Lines of the data that contain the word "interruptor" are the ones to copy.

○ ○ ○

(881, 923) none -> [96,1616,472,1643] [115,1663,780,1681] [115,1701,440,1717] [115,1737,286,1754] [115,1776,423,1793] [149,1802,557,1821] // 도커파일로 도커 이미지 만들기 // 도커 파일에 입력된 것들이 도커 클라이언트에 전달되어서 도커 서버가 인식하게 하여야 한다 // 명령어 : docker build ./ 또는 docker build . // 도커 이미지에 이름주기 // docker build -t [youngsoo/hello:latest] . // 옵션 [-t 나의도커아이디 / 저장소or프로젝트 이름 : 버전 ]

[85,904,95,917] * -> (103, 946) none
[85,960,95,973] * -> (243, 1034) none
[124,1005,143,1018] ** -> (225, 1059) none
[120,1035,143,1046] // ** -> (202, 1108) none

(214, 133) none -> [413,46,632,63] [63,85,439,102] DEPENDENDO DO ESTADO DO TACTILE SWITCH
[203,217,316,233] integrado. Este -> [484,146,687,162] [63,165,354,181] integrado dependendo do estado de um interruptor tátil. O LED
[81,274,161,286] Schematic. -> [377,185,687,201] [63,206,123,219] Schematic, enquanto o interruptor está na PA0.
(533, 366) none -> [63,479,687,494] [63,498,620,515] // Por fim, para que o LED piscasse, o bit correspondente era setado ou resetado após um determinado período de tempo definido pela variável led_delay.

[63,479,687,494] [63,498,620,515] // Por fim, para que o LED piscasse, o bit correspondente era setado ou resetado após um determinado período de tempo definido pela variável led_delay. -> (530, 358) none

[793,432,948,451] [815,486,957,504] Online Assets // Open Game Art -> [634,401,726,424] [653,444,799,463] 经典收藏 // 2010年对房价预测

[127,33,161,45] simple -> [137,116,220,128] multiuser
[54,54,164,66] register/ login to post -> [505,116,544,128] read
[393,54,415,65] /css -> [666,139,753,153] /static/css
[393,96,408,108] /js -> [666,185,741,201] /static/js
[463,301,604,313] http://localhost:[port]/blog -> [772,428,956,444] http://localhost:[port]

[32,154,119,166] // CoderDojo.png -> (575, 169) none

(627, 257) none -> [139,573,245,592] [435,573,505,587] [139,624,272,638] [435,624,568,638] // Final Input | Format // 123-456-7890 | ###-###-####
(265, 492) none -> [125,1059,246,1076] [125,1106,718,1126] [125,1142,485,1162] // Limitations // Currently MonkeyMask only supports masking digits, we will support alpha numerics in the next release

○ ○ ○

— Written response —
[203,217,316,233] integrado. Este -> [484,146,687,162] [63,165,354,181] integrado dependendo do estado de um interruptor tátil. O LED
[81,274,161,286] Schematic. -> [377,185,687,201] [63,206,123,219] Schematic, enquanto o interruptor está na PA0.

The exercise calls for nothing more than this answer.